I am working on a php project that needs to store information about various buildings and will store different types of information depending on the type of the building:

Class Building {
    var $location
    var $name
}

The Building class will be extended by classes like, House and Office so the classes will look like this (just an example)

Class House Extends Building {
    var $numRooms;
    var $numBathrooms;
}

Class Office extends Building {
    var $offices;
    var $sqfoot;
}

The question is, how should this be represented in a database (im using MySQL, if it matters). Should I use the building table to store the location and name and then create a table for each of the other classes to hold 'extended' variables? Or do I create a table for each class? or should the building table have columns for all the variables that can be in the other classes?

+1  A: 

If the idea is to not complicate things with a bunch of tables and fields I would simply create a single table for Building and then add two fields for the data, one would define the type of building (ie: house, office, etc...) the other would be a serialization of the extended class object data.

But I think the best way to do it will actually depend on the kind of queries you'll need to make to the database. For instance, if you need to query the database to select all "houses" with "$numRooms > 5", serialization may not be the best option...

Nazgulled
+1  A: 

It is as duplicate of (mine) http://stackoverflow.com/questions/836383/how-do-i-represent-object-classification-hierarchy-in-a-rdbms Check the answers there.

Itay Moav
Wow, almost an identical question :)
+2  A: 

I would strongly recommend that you look at the Class Table Inheritance pattern as defined by Martin Fowler.

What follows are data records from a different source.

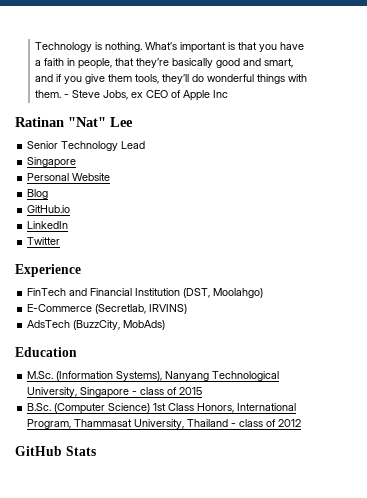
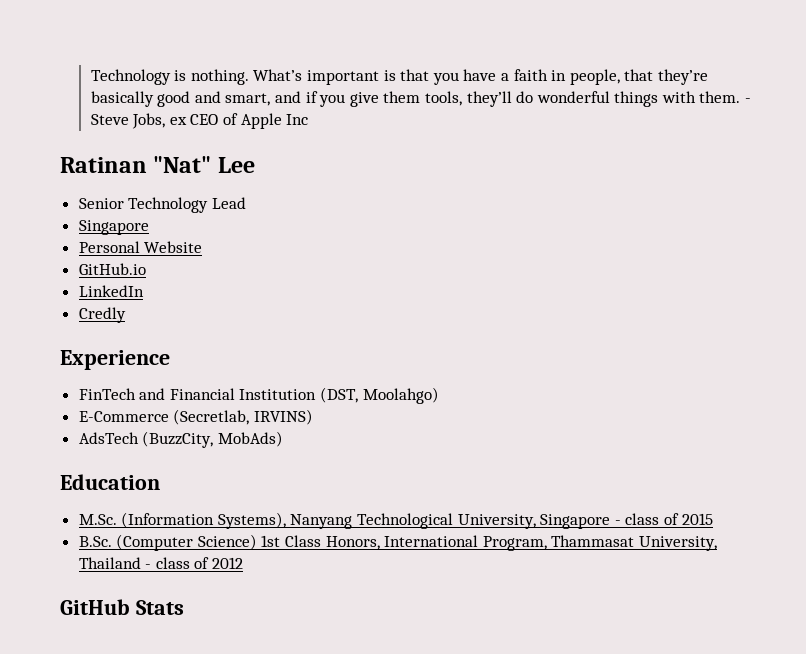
- Blog
- Twitter
+ Credly

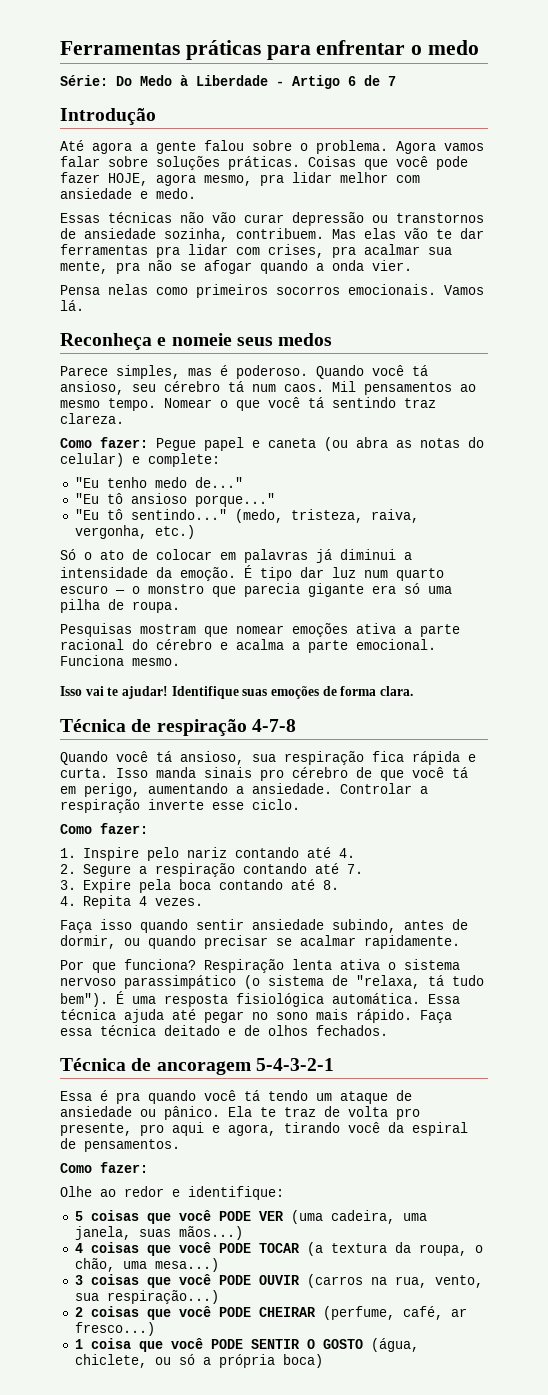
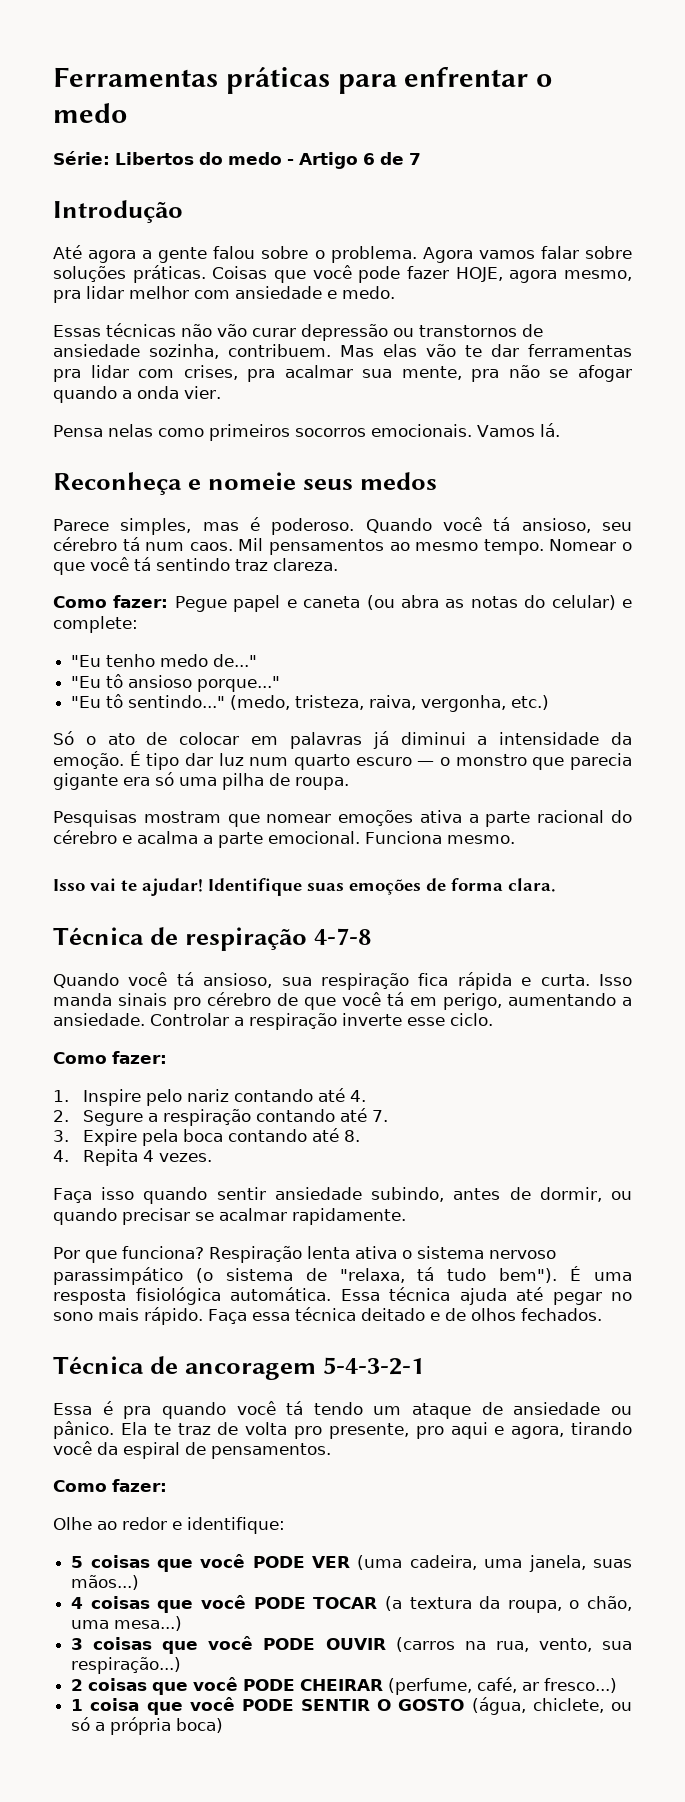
- Série: Do Medo à Liberdade - Artigo 6 de 7
+ Série: Libertos do medo - Artigo 6 de 7

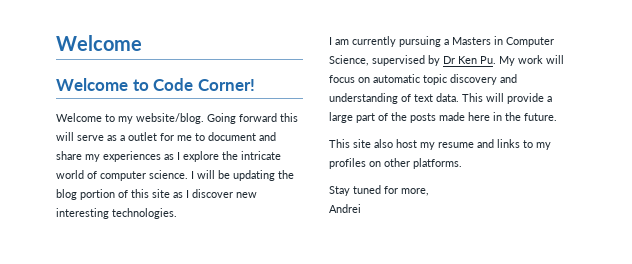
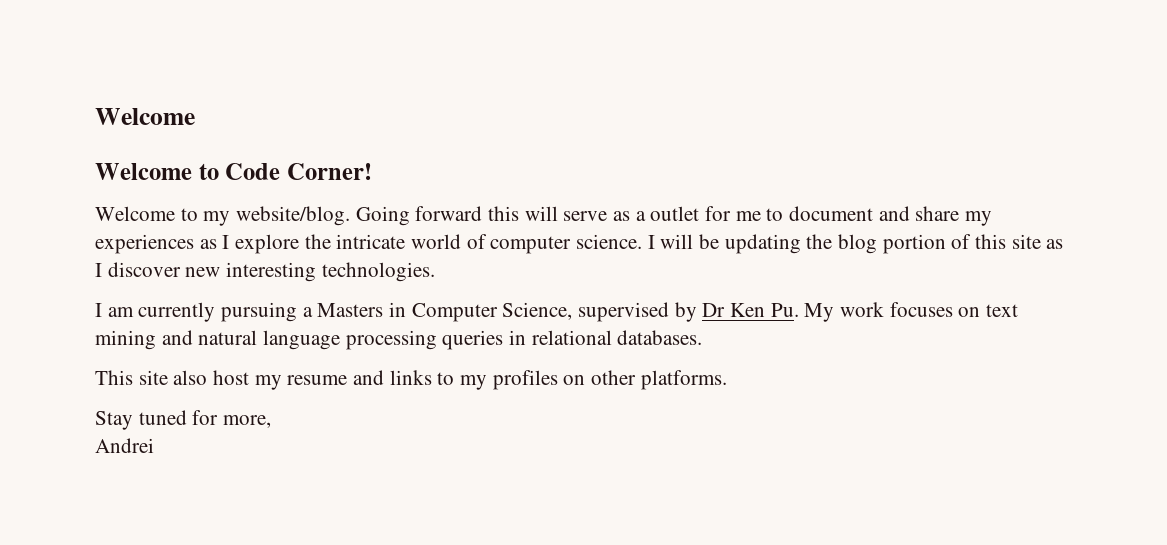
- I am currently pursuing a Masters in Computer Science, supervised by Dr Ken Pu. My work will focus on automatic topic discovery and understanding of text data. This will provide a large part of the posts made here in the future.
+ I am currently pursuing a Masters in Computer Science, supervised by Dr Ken Pu. My work focuses on text mining and natural language processing queries in relational databases.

This design pattern creates a single table that holds the data that is common to all Buildings for example and then requires a separate table for any data that is related to a specific type of building. One thing that I find helpful is to store a 'type' field in the parent table so that you know what type of entity you have without having to search the child tables for corresponding records.

I would recommend that unless you have a very specific, well-defined reason to use an Entity-Attribute design, that you avoid it. For one thing it becomes impossible when using this type of design to take advantage of constraints on the database to control what inputs are required and what types of values are allowed. For another, it will drastically slow down any queries that need to pull data out of those types of fields because data stored in those fields cannot be indexed like you would typically.